我会把它放在评论下,但我需要更多的声望点才能发表评论。也许主持人可以为我移动这个。

首先,

1 - 您需要确定当实验室不属于上述任何类别时该怎么做。例如,如果实验室日期是 6 个月,您会怎么做。您希望在哪里报告 6 个月的实验室?在上面的示例中,您丢失了 EpisodeID 222 中的一些数据。根据我的经验,您应该在某处报告它 - 即使它是一个需要调查的综合桶。

2 - 当您在同一时间段有 2 份报告时,您需要确定要做什么。使用 EpisodeID 222,您将看到在前 90 天内有 2 个实验室。 1月22日和1月27日都属于那个时期。

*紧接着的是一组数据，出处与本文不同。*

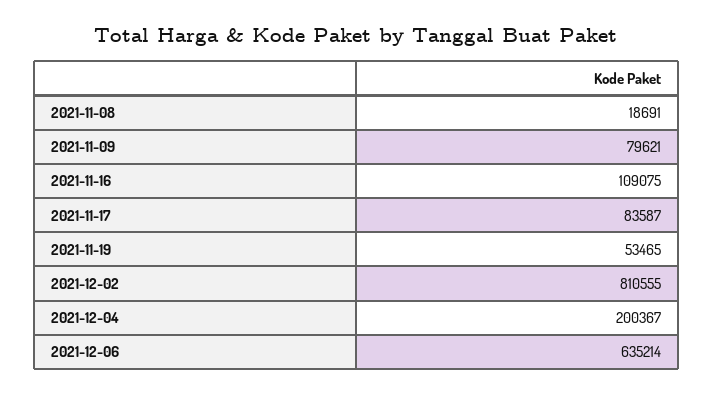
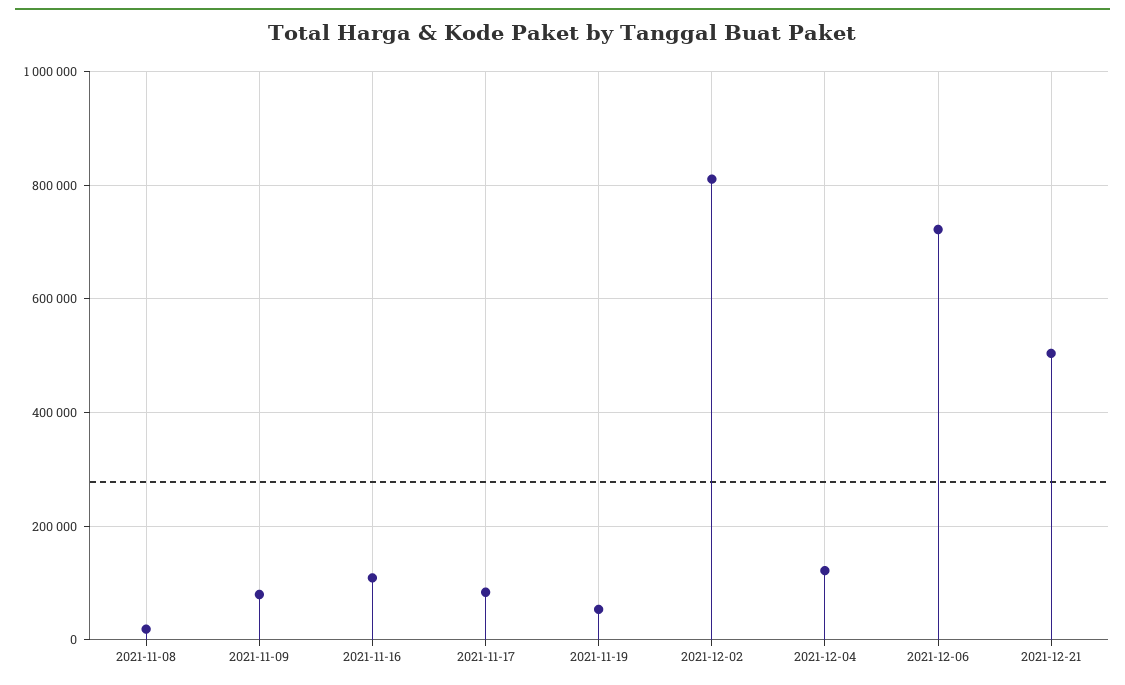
2021-12-04: 200367 -> 120000
2021-12-06: 635214 -> 720000
2021-12-21: none -> 500000

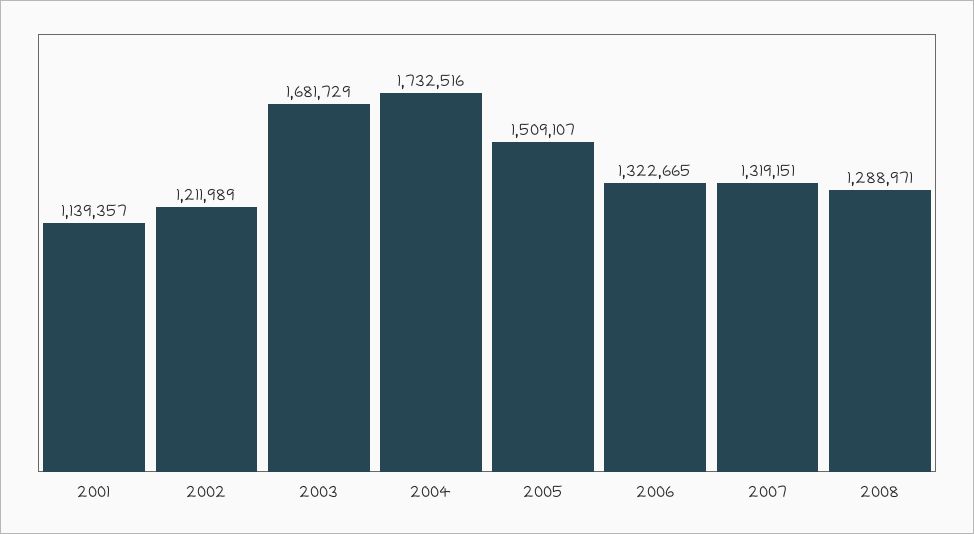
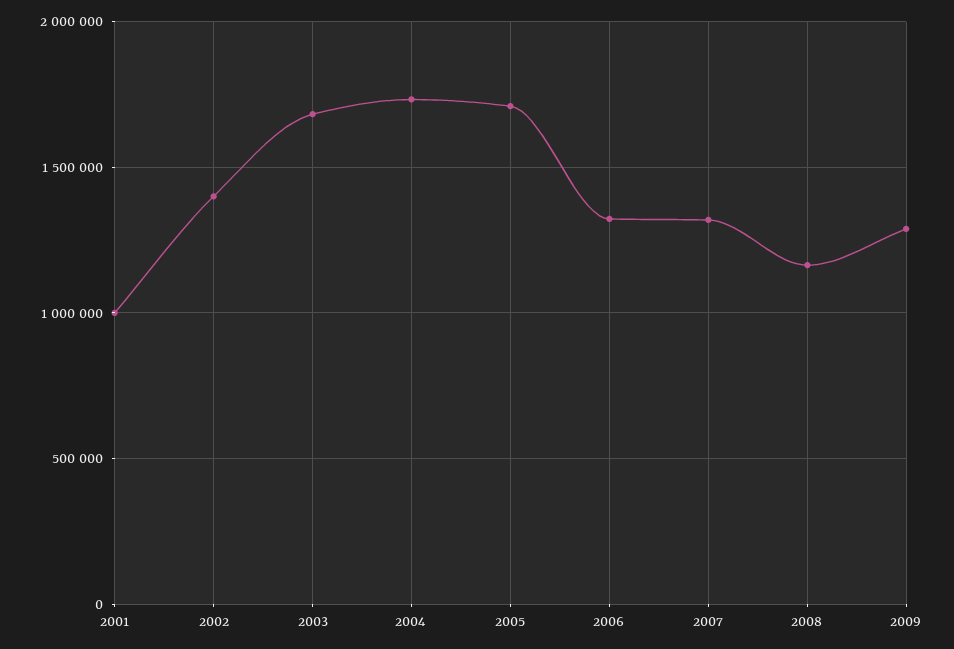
2001: 1139357 -> 1000000
2002: 1211989 -> 1400000
2005: 1509107 -> 1700000
2008: 1288971 -> 1150000
2009: none -> 1300000

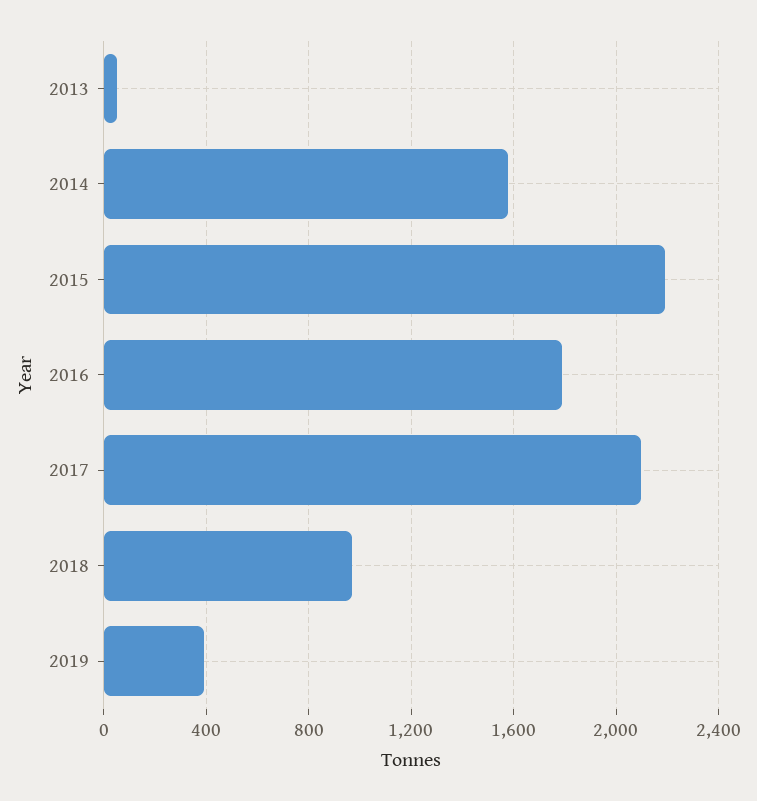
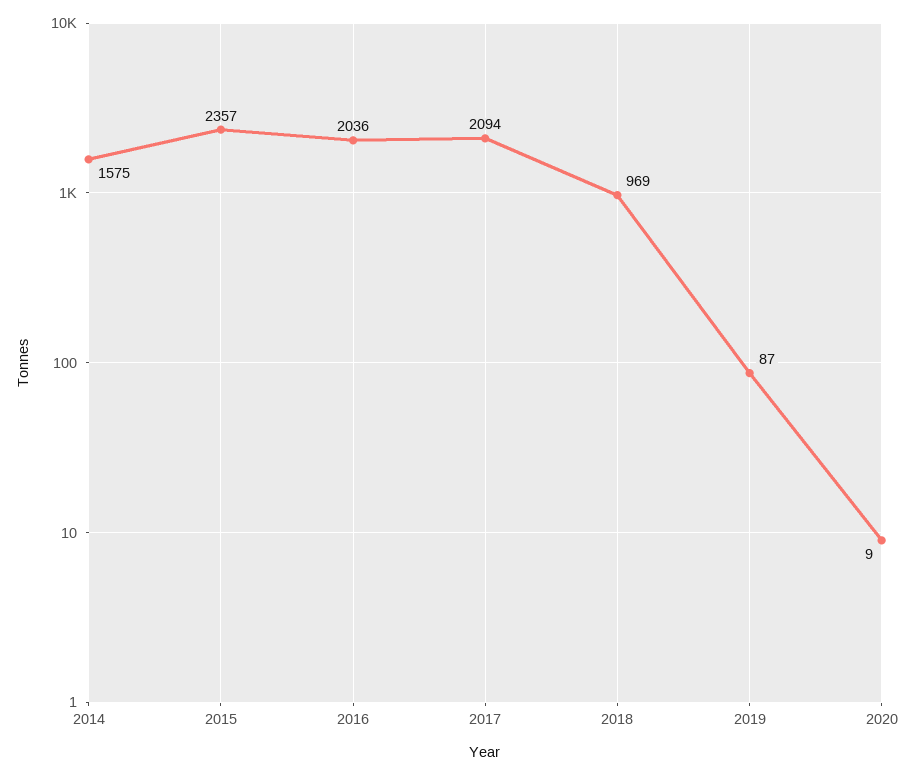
2013: 50 -> none
2015: 2200 -> 2357
2016: 1800 -> 2036
2019: 400 -> 87
2020: none -> 9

3 - 您在两个表中有相似的数据。 TransplantDate 应该只在您的 PatientTable

最好的选择是简单的数据透视表(交叉表)查询。如果您可以通过回答上面的 1 和 2 更好地定义您的数据,那么您将更进一步地完成这项工作。

由于对之前关于数据的回答的回应,我添加了一个不同的回答。

我会制作一个 table 带有日期落入的桶。这样,如果有人请求不同的桶,添加起来很简单。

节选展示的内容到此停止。